Last year we had a real treat — it was one of the “moments” that became an experience for a lifetime. After visiting Karlo Estates, we almost quite literally walked (or would have if we didn’t have cars full of wine) across the road up to a new winery that quite literally opened to the public a few short minutes before we arrived: Hubbs Creek Vineyard. There is still a media clipping which has a picture of the gang all smiling around one of the wine makers, Joseph Calvieri. What made this experience so special is how he memorably poured us a glass of a pinot noir reserve right from the cask. This wine still, a year later, hasn’t been bottled, so we’ve tasted it in process. Joseph is a man who is clearly passionate and in love with what he’s now doing … and not only does it show up in the wine he’s creating, he’s only too happy to share that passion with anyone who shows an interest. He is a great teacher — and he loves his new Holland tractor.
And what would wine be without great food? So many of the wines in PEC love to be paired with food — and there is a lot of great food in the region to be had, from artisan cheeses and bakeries to the restaurants and patios in some of the wineries. One of our traditional favourites is the thin crust pizza from Norman Hardie’s beautiful estate …
We’re consistently enthralled with the pizza.

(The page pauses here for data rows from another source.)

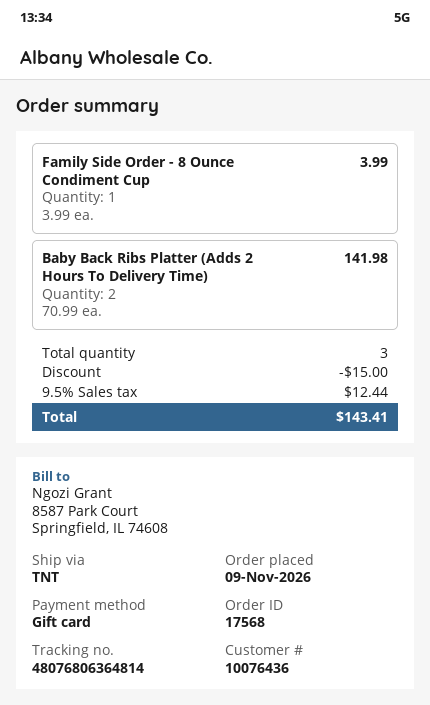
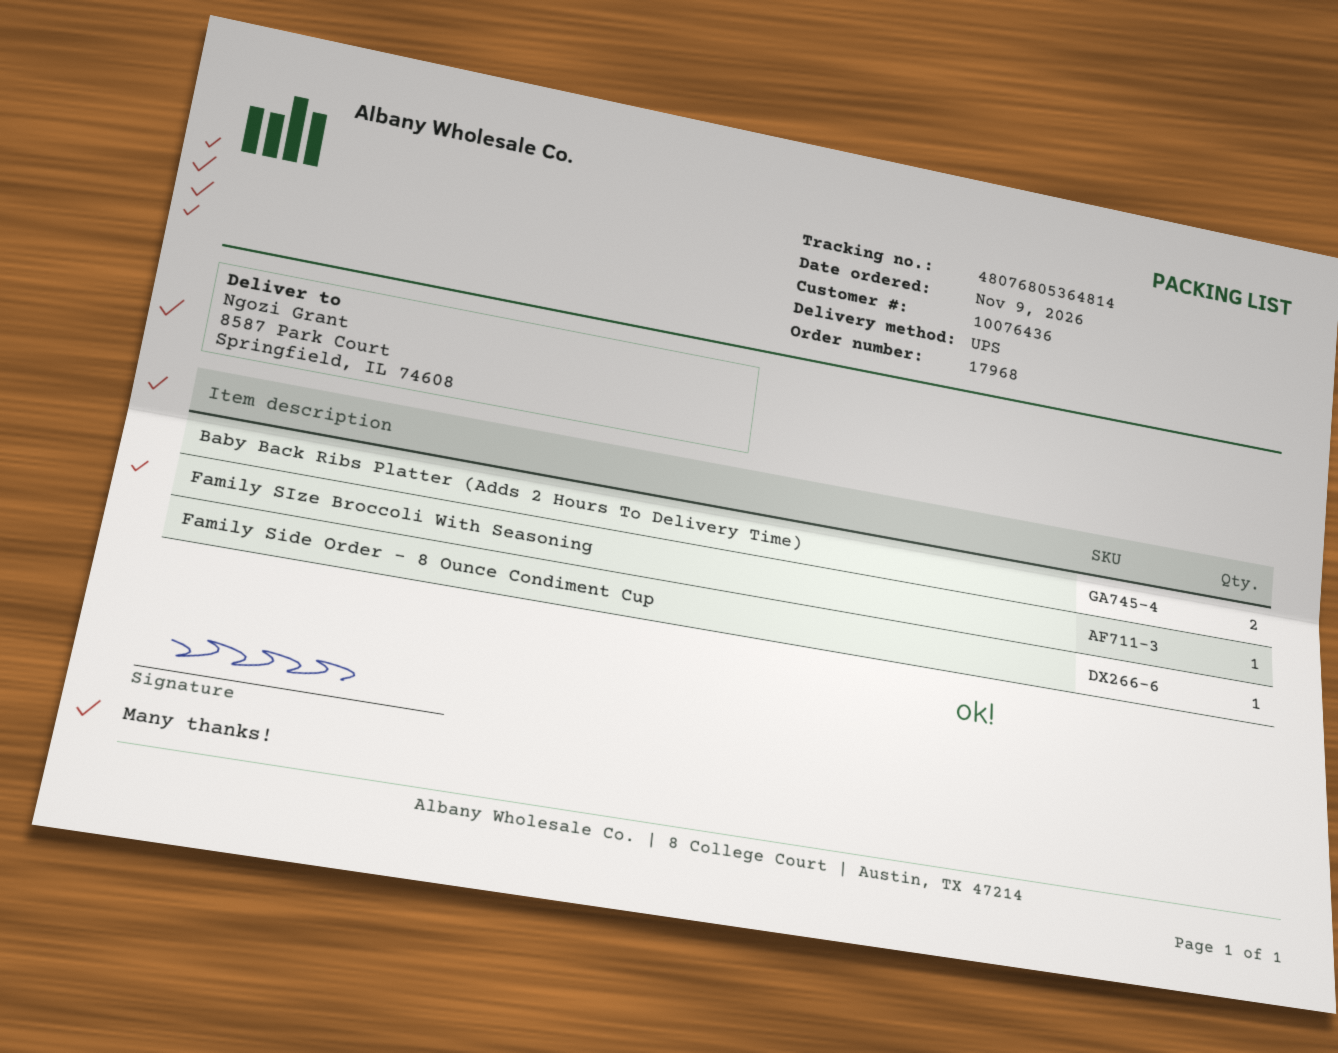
order number: 17568 -> 17968
shipping method: TNT -> UPS
tracking number: 48076806364814 -> 48076805364814
Family SIze Broccoli With Seasoning: none -> 1

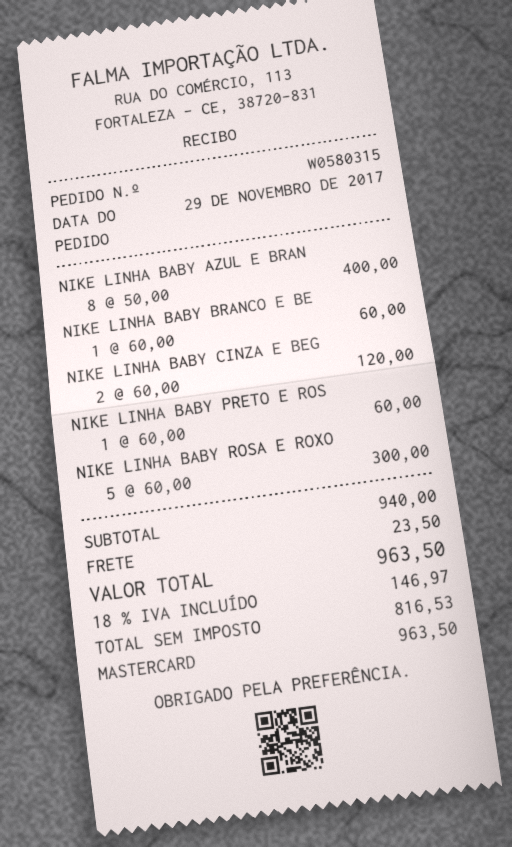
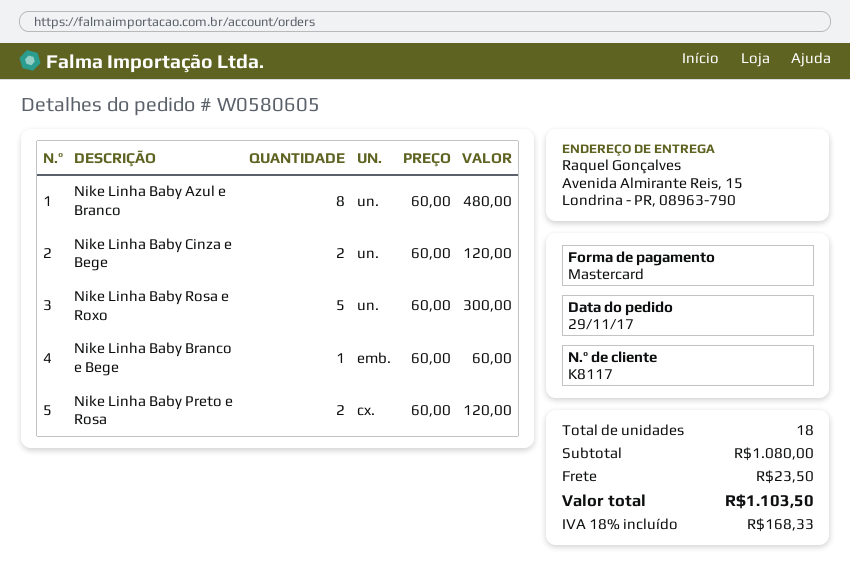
order number: W0580315 -> W0580605
NIKE LINHA BABY AZUL E BRAN: 8 x 50.00 = 400.00 -> 8 x 60.00 = 480.00
NIKE LINHA BABY PRETO E ROS: 1 x 60.00 = 60.00 -> 2 x 60.00 = 120.00
subtotal: 940.00 -> 1080.00
tax: 18% = 146.97 -> 18% = 168.33
total: 963.50 -> 1103.50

Made simple with to-die-for local ingredients (no more than three per pizza), it is the sort of stuff you wish you had an extra cow’s stomach to pack in …. A year of stress seems to pull away from us as we all dive in and pull away those slices of pizza. Even Ben is love with the place …
And, after a long day of winery hopping, shopping (yes, there is great shopping in Picton), and eating, we will return to our accommodation with our various discoveries, throw a spread of nibblies on the picnic tables, break open some wine, and pull out the bocce ball for the kind of trash-talking competition that only good friends can get away with and still do it again the next day. (Pictures not included to protect the innocent).
Dinner soon arrives, some get decked out, but everyone is cool and relaxed … and we traipse to our favourite restaurant, the East and Main Bistro where our table of twelve are wined and dined and made to feel very very special. And one of our party is always there to celebrate his birthday — it’s great to be a part of that milestone. The last couple of years we’ve had the pleasure of being served by “Jeremy,” a transplanted Aussie, who is a truly consummate and extremely professional server: he loves what he does and knows what he does and he becomes one of the gang each night making for an incredible experience.
While he’s seen us now for a few years, this year, Jeremy took to memorizing the names of everyone at the table the first night — knowing he’d see us again. While Jeremy himself is a memorable part of the experience, so was the rack of lamb on night one and, then, night two: oh-my-god the ostrich grilled to perfect with a phenomenal sauce and paired with a ripasso from PEC. Yes, a ripasso from PEC. Still think I’m kidding? This was a truly phenomenal wine from Casa-Dea Estates. It was a mind-blowing wine and, if I could have, I would have gone to the winery the next day to buy it — but they were long sold out of this very special wine which they make only in those years where the conditions are just right. Now that’s attention to craft!
And, finally, no evening in PEC would be complete with sauntering back to our accommodation and sitting around a bonfire that gets prepared for us each year by the owners of the property. This is the source of my “Fire Watchers” series last year.
But truly, what unites our party of friends is the promise of laughter and the freedom to embrace the moment, be silly … to eat, write, and shoot memories … of great food, wine, and friendship that grows and extends each year.